I hired a herd of Millennials

One of the departments I mange is our (customer-facing, 24X7) support desk. I’ve had a lot of turnover, mainly due to the staffing model I inherited (too few people working way too many hours). I changed the staffing model to have a bunch of part-time college-aged people working all the night and weekend hours. For the most part, it’s working out pretty well. My full-timers are working a normal, 40-hour work week, don’t have to work nights or weekends, and aren’t being subjected to the stress and burnout-inducing nightmare of 60-80 hours per week like my predecessor had them doing.

The trouble is, managing Millennials is kind of a pain in the ass, at least for this Gen-X’er. They’re really high maintenance, they all seem to have a deplorable work ethic, think nothing of rolling in late and leaving early, they do as little actual work as possible, and waste even more time on the internet than I do (which is a lot). So, I’m reading up on how to manage Millennials, and a lot of what I’m reading is that my experience is typical, that Millennials tend to be narcissistic and lazy, and that I need to creatively work around that in order to manage them.

Anyways. Share your experiences, comments, etc.

I dunno. My kids are millennials and you described them perfectly.

College students are Millenials now? What the hell does this term even mean? Also, “I have to work with young people and they’re annoying.” Terrific.

New term to me too.

How would you have dealt with a 30-year-old acting like that, or a 40-year-old or a 50-year-old?

I’ve never been a manager, but my first thought is “These are your hours, these are your duties. If you can’t comply with either, good bye.” That doesn’t work?

You are likely their first employer. That means they need to learn to be employees. You can either let them sink or swim on their own or teach them to be employees.

So, in other words, they are pretty much just like college students with part time jobs in every other generation… ?

I don’t know. You tell me. When I was a college student, I worked my ass off. And despite my self-deprecating comments about wasting time on the internet, I still work my ass off.

Aren’t Millennials people born in 2000 and after? Those are some young college students…

Millennials (also known as the Millennial Generation or Generation Y) are the demographic cohort following Generation X. There are no precise dates when the generation starts and ends. Researchers and commentators use birth years ranging from the early 1980s to the early 2000s.

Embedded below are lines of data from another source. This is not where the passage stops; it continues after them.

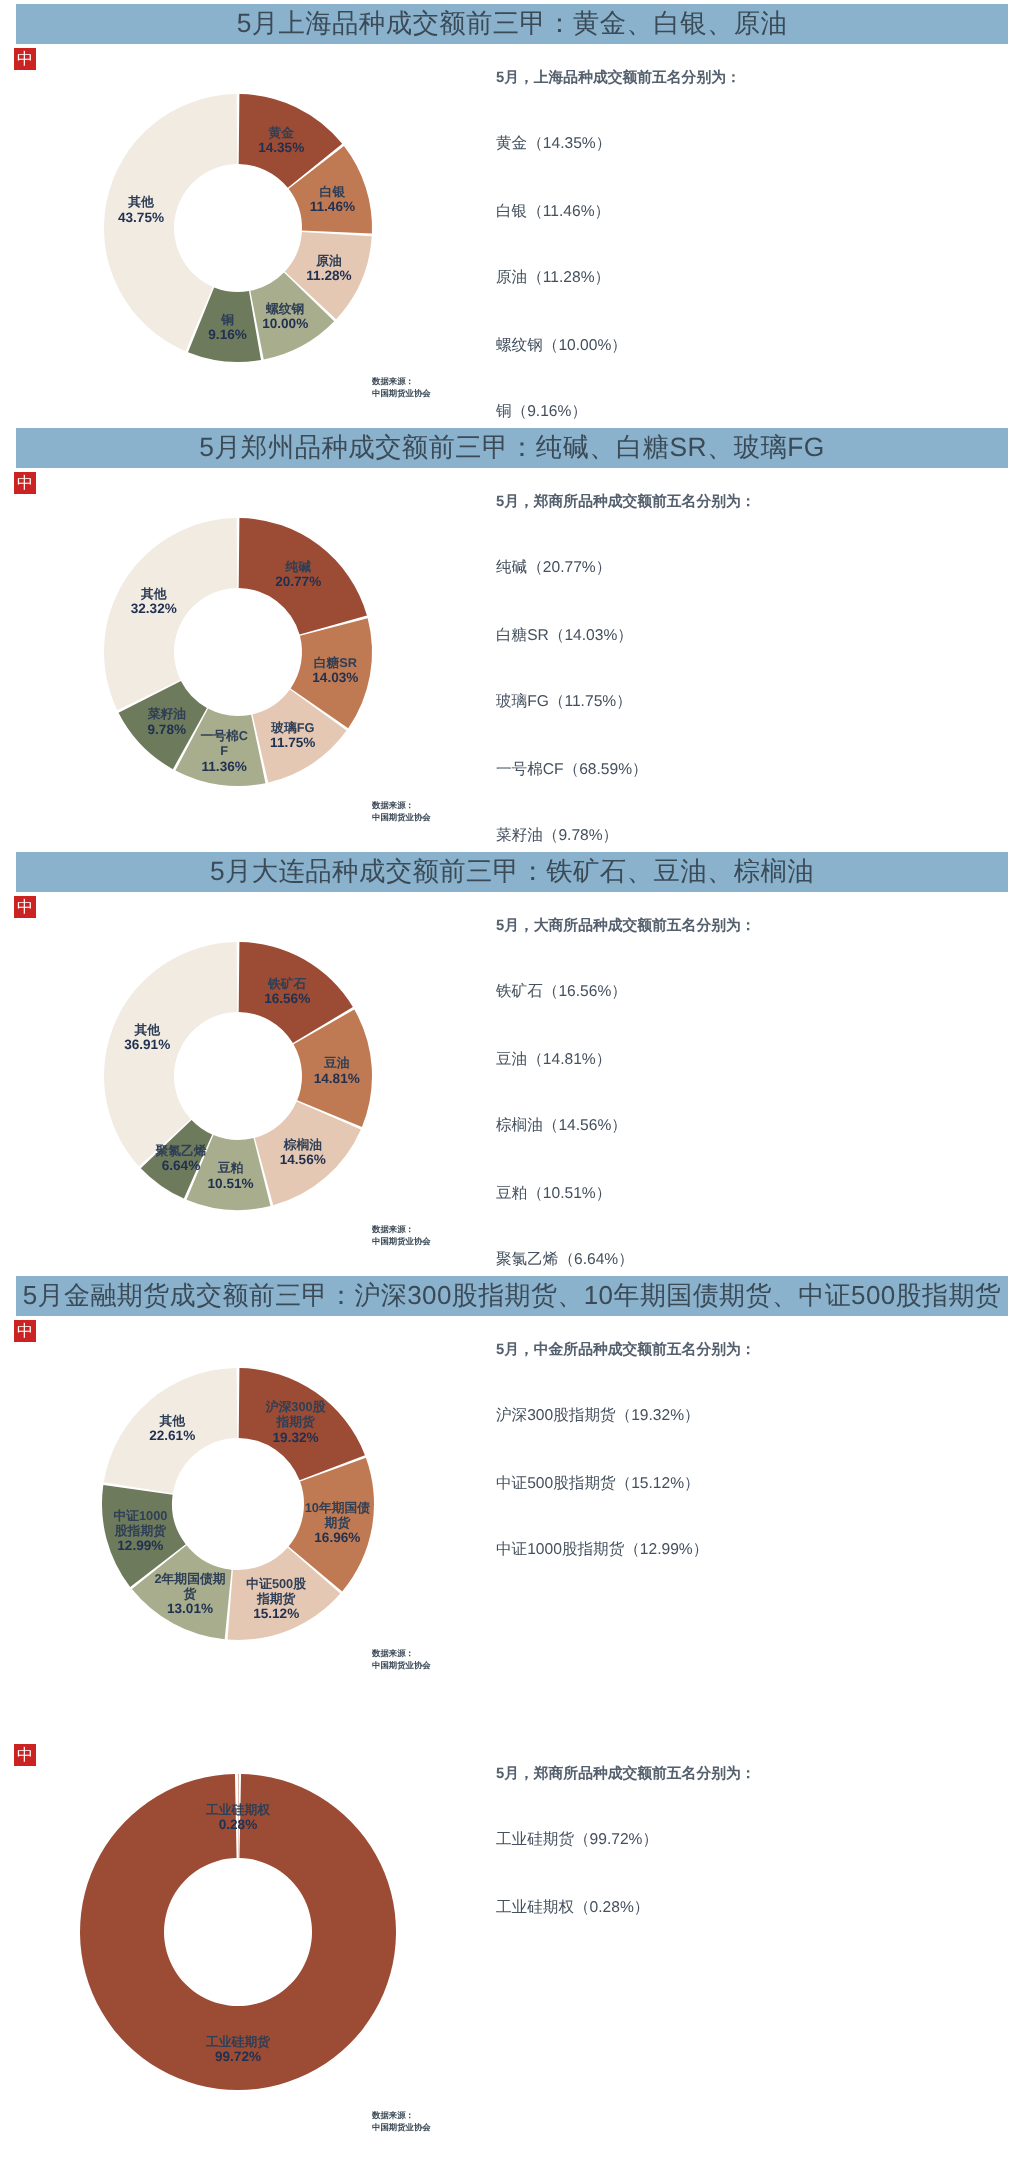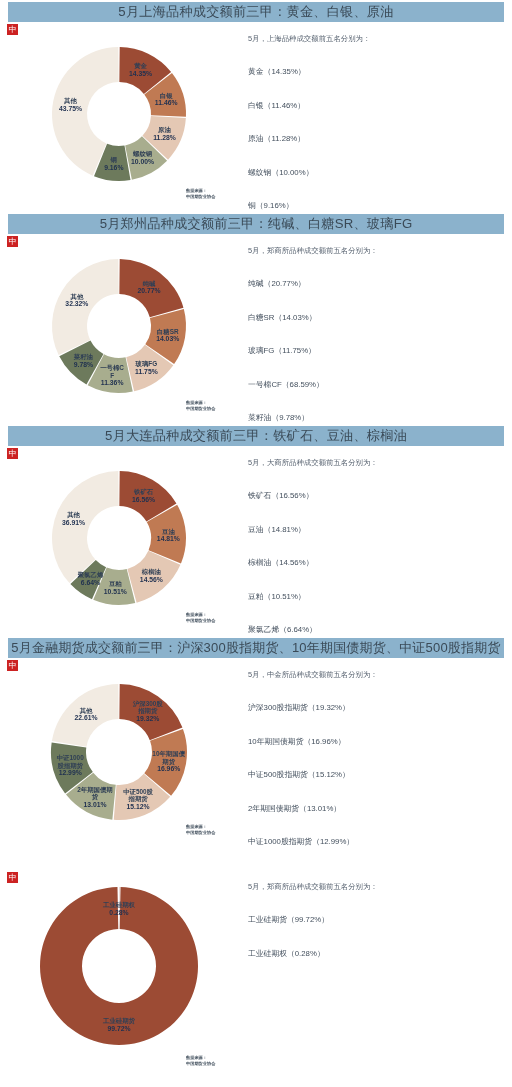"5月，上海品种成交额前五名分别为：" .detail-intro { font-weight: none -> bold }
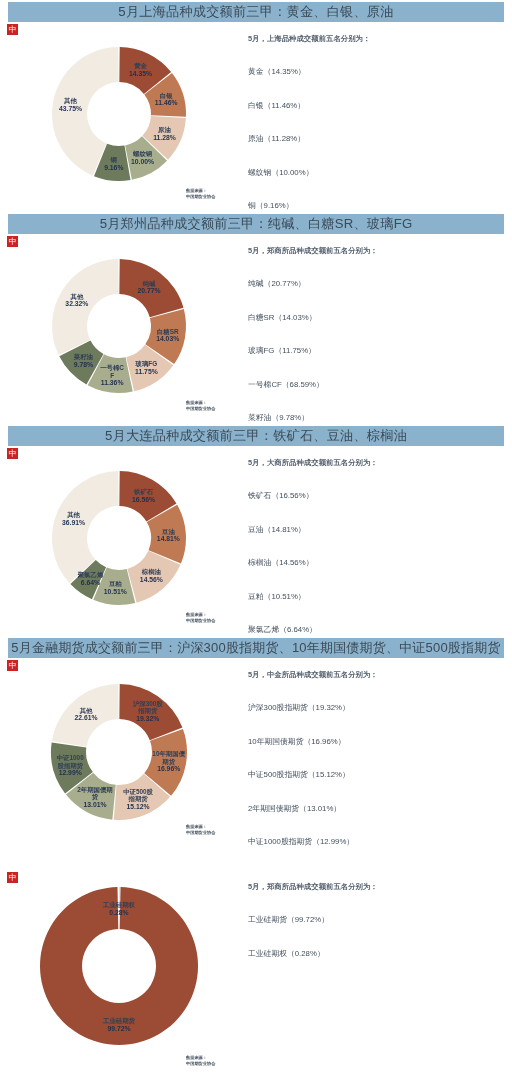"10年期国债期货（16.96%）" div.detail-item { html: <div>10年期国债期货（16.96%）</div> -> none }
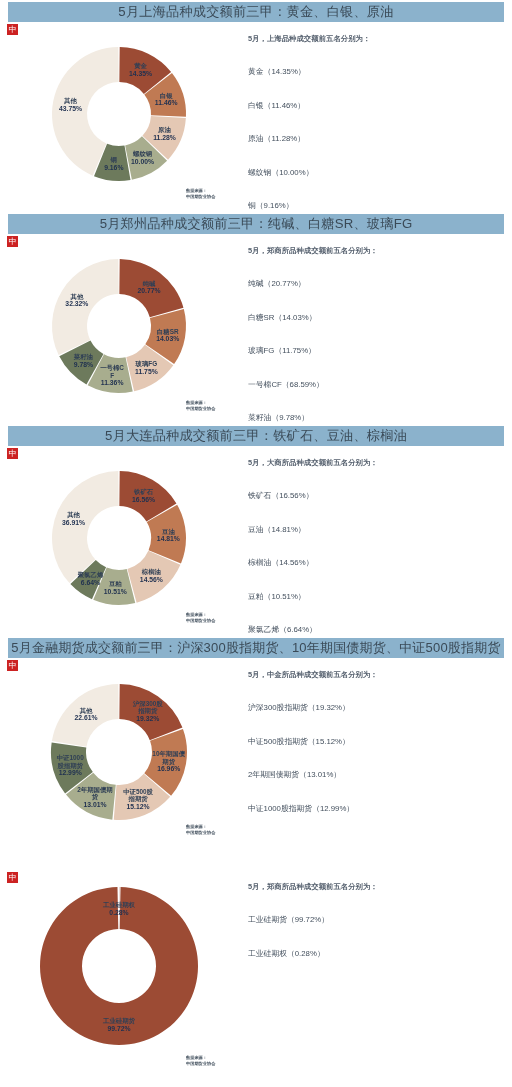"2年期国债期货（13.01%）" div.detail-item { html: <div>2年期国债期货（13.01%）</div> -> none }
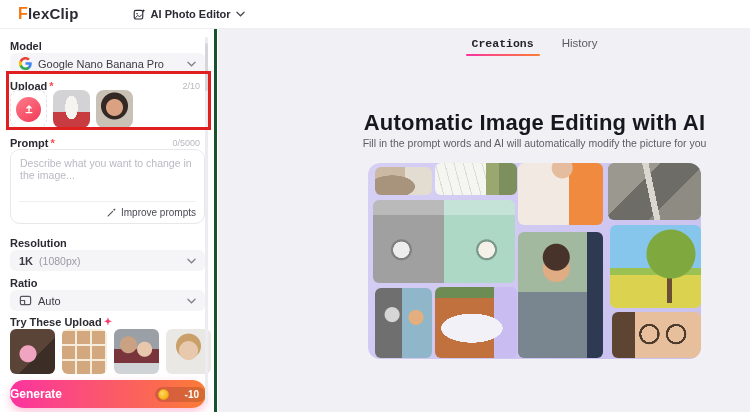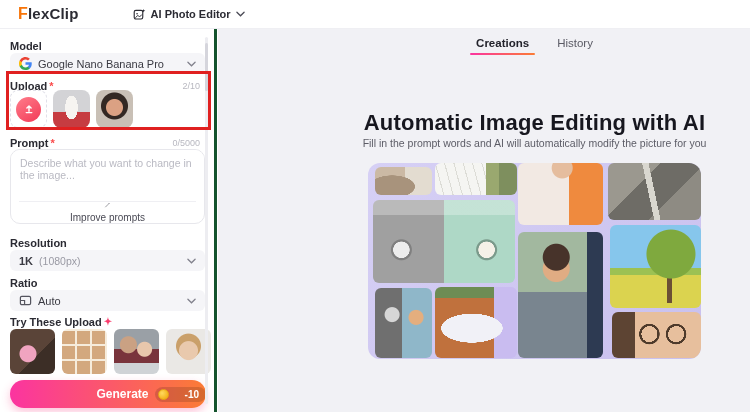"Creations" .tab.active { font-family: none -> Liberation Mono, monospace }
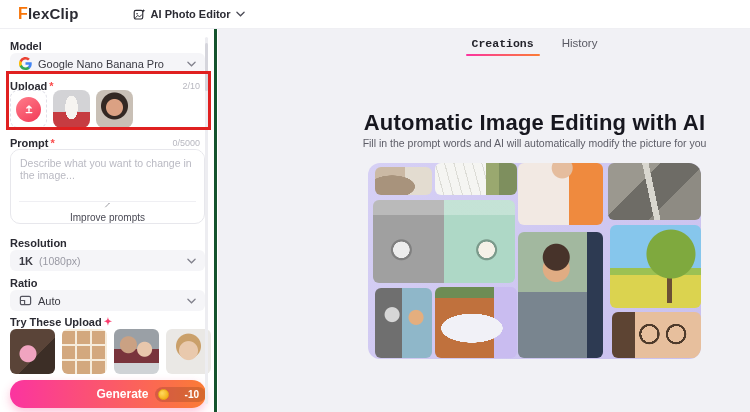"Improve prompts" .prompt-foot { flex-direction: column -> none }
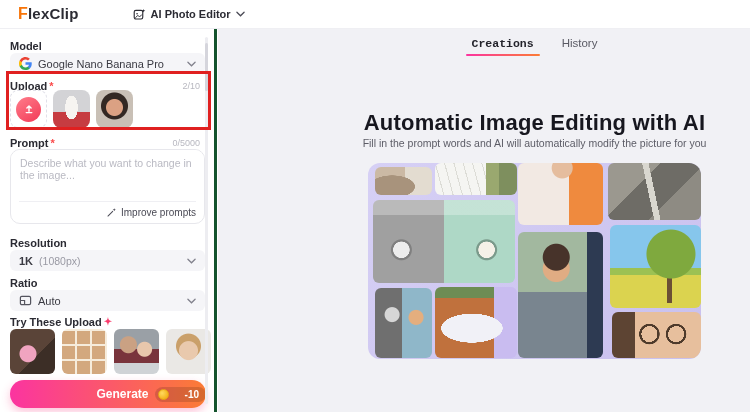"Generate" .generate { justify-content: flex-end -> space-between }
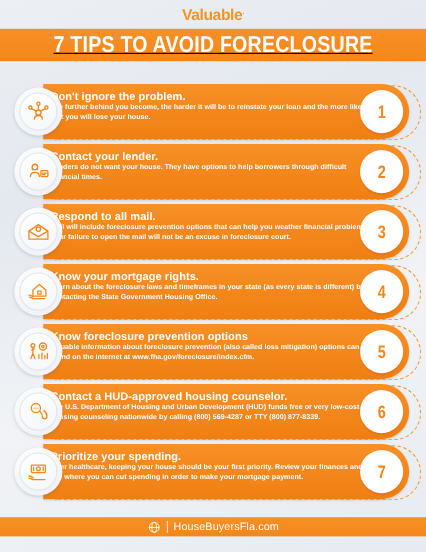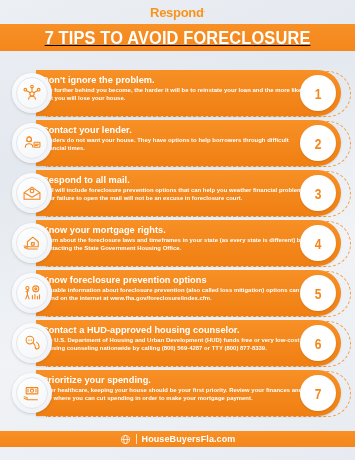"Respond" span { text: Respond -> Valuable }
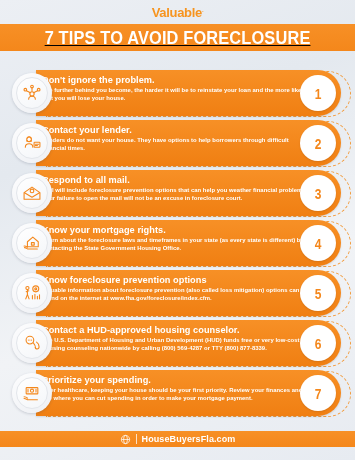"HouseBuyersFla.com" .footer-text { font-weight: bold -> normal }
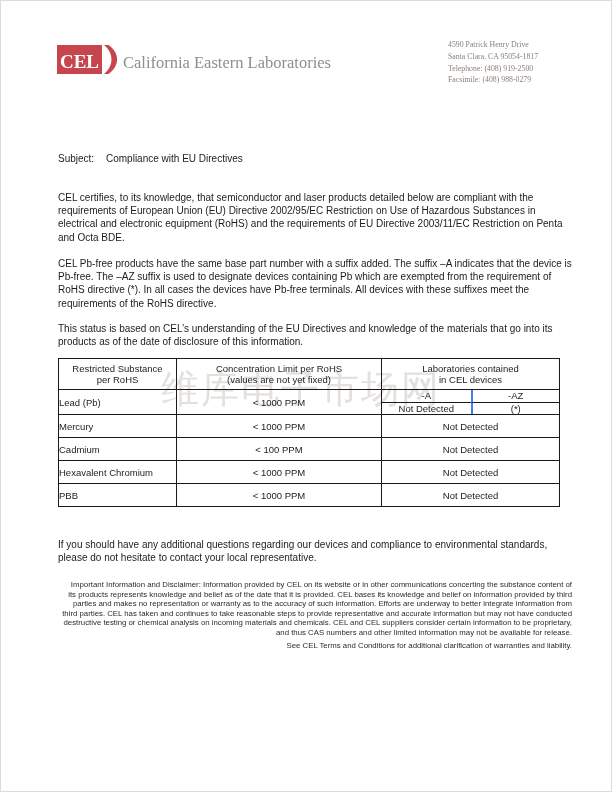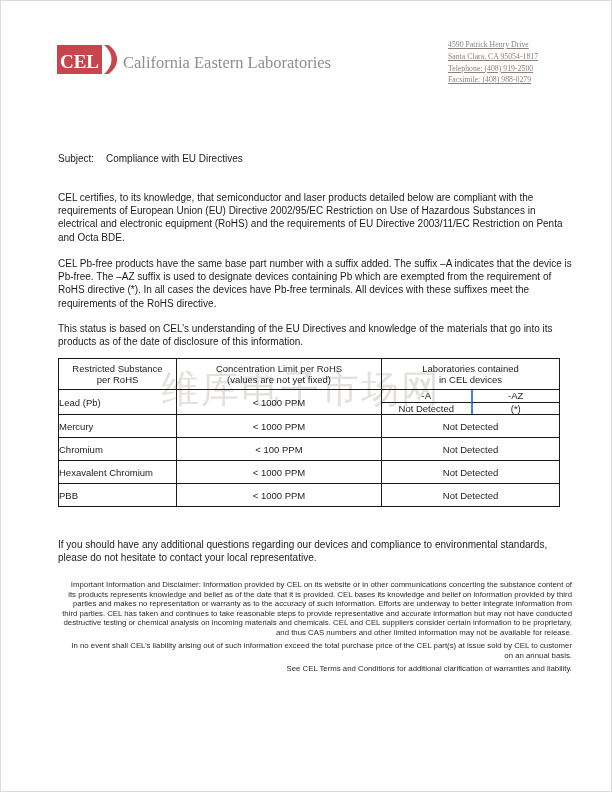"4590 Patrick Henry Drive" .address { text-decoration: underline -> none }
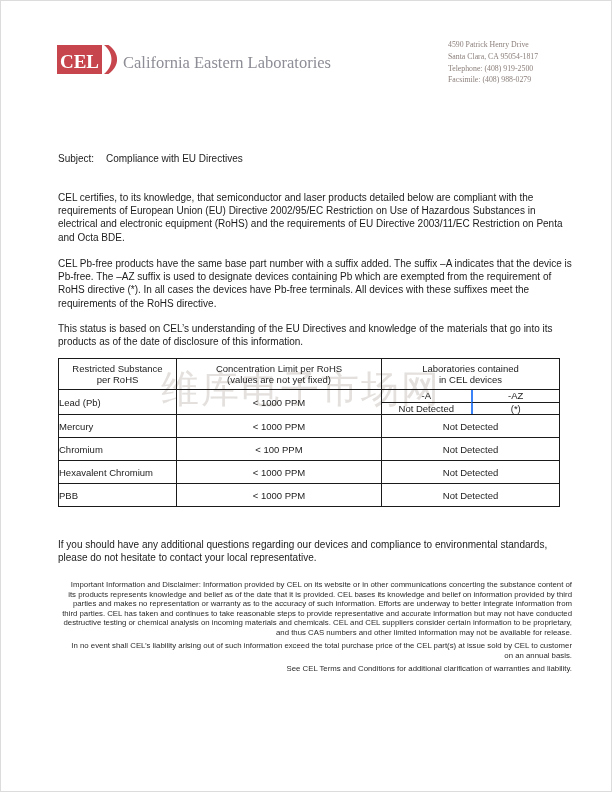"Chromium" td.substance { text: Chromium -> Cadmium }
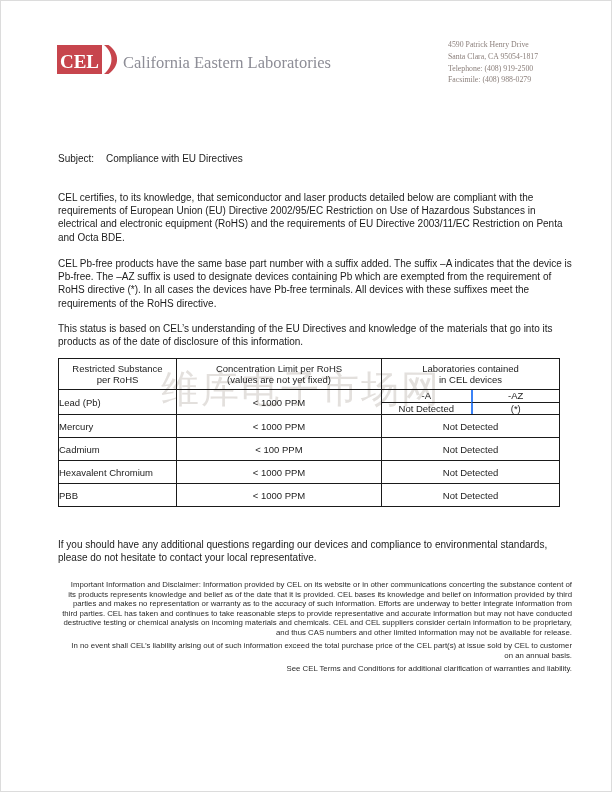"In no event shall CEL’s" p { html: <p>In no event shall CEL’s liability arising out of such information exceed the total purchase price of the CEL part(s) at issue sold by CEL to customer on an annual basis.</p> -> none }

Pretty much yes, but there are noticeable differences between generations. What I notice about the millennial grads is that they think their college degree is a golden ticket to an easy career. They don’t realize that once they get that high paying job after graduation that they have to actually work, and work harder then they did in college. The fun part is a few years out when they have to deal with the new grads themselves. I think that’s the point where they finally mature and realize how green they once were also.

Anyway, despite an occasional urge to tell them to get off my lawn, they aren’t all that different from my generation or any other. They’re young, some of them will continue to learn, improve, work hard, and be very productive people. Other won’t, and that all has been the same for every generation.

Oh, we call those “80’s babies” around here. Usually with much derision :smiley:

So did I. But I’ve allways outworked 95% of the people I’ve ever worked with. In almost every job I’ve ever had the majority of the people were lazy and incompetent.

It just means you don’t want them on your lawn.

No. Every generation of students is better than this one. This will be true no matter when it was said.

Ah.

I’m a Generation Xer too, and I remember people saying much the same things as unarguable truths about our generation when I was in my 20s. From the Wikipedia article on Generation X:

So, basically, every generation thinks the next set of college-age kids is lazy, self-centred, spoiled, etc etc etc. Then the kids grow up and turn out just fine.

Forget when they were born. Don’t manage them like they’re a separate species. Just tell them what the job expectations are, and what the penalties are for not fulfilling those expectations. Then follow through. The basically sensible ones will do fine, and you’ll get rid of the basically useless ones.

More like people in their first job, in any generation and location, since the first time someone actually got a job.

I’ve heard the same descriptions applied to people moving from day laborer or self-employed (cabbie, farmer…) to factory or office jobs, for example. Many of them had a strong work ethic, but not one which included such concepts as “being in the same place at the same hour every day for five days a week”.

nm. Shoulda refreshed before posting.

Too late for edit:

Are they working separately or in bunches? Because you seem to be going on the assumption that the shitty work ethic is uniform. If they all got hired at the same time and they’re working in a group, a few of them are going to be setting the tone for everyone. If there are a few who make it clear straight off that the point of this job is to goof off on the internet and talk to each other, rather than getting the work done, it’s very easy for the rest of the group to slip into that mode. If you can nip that in the bud, get rid of the real wasters and make it clear that that mindset isn’t going to fly, the rest may well shape up.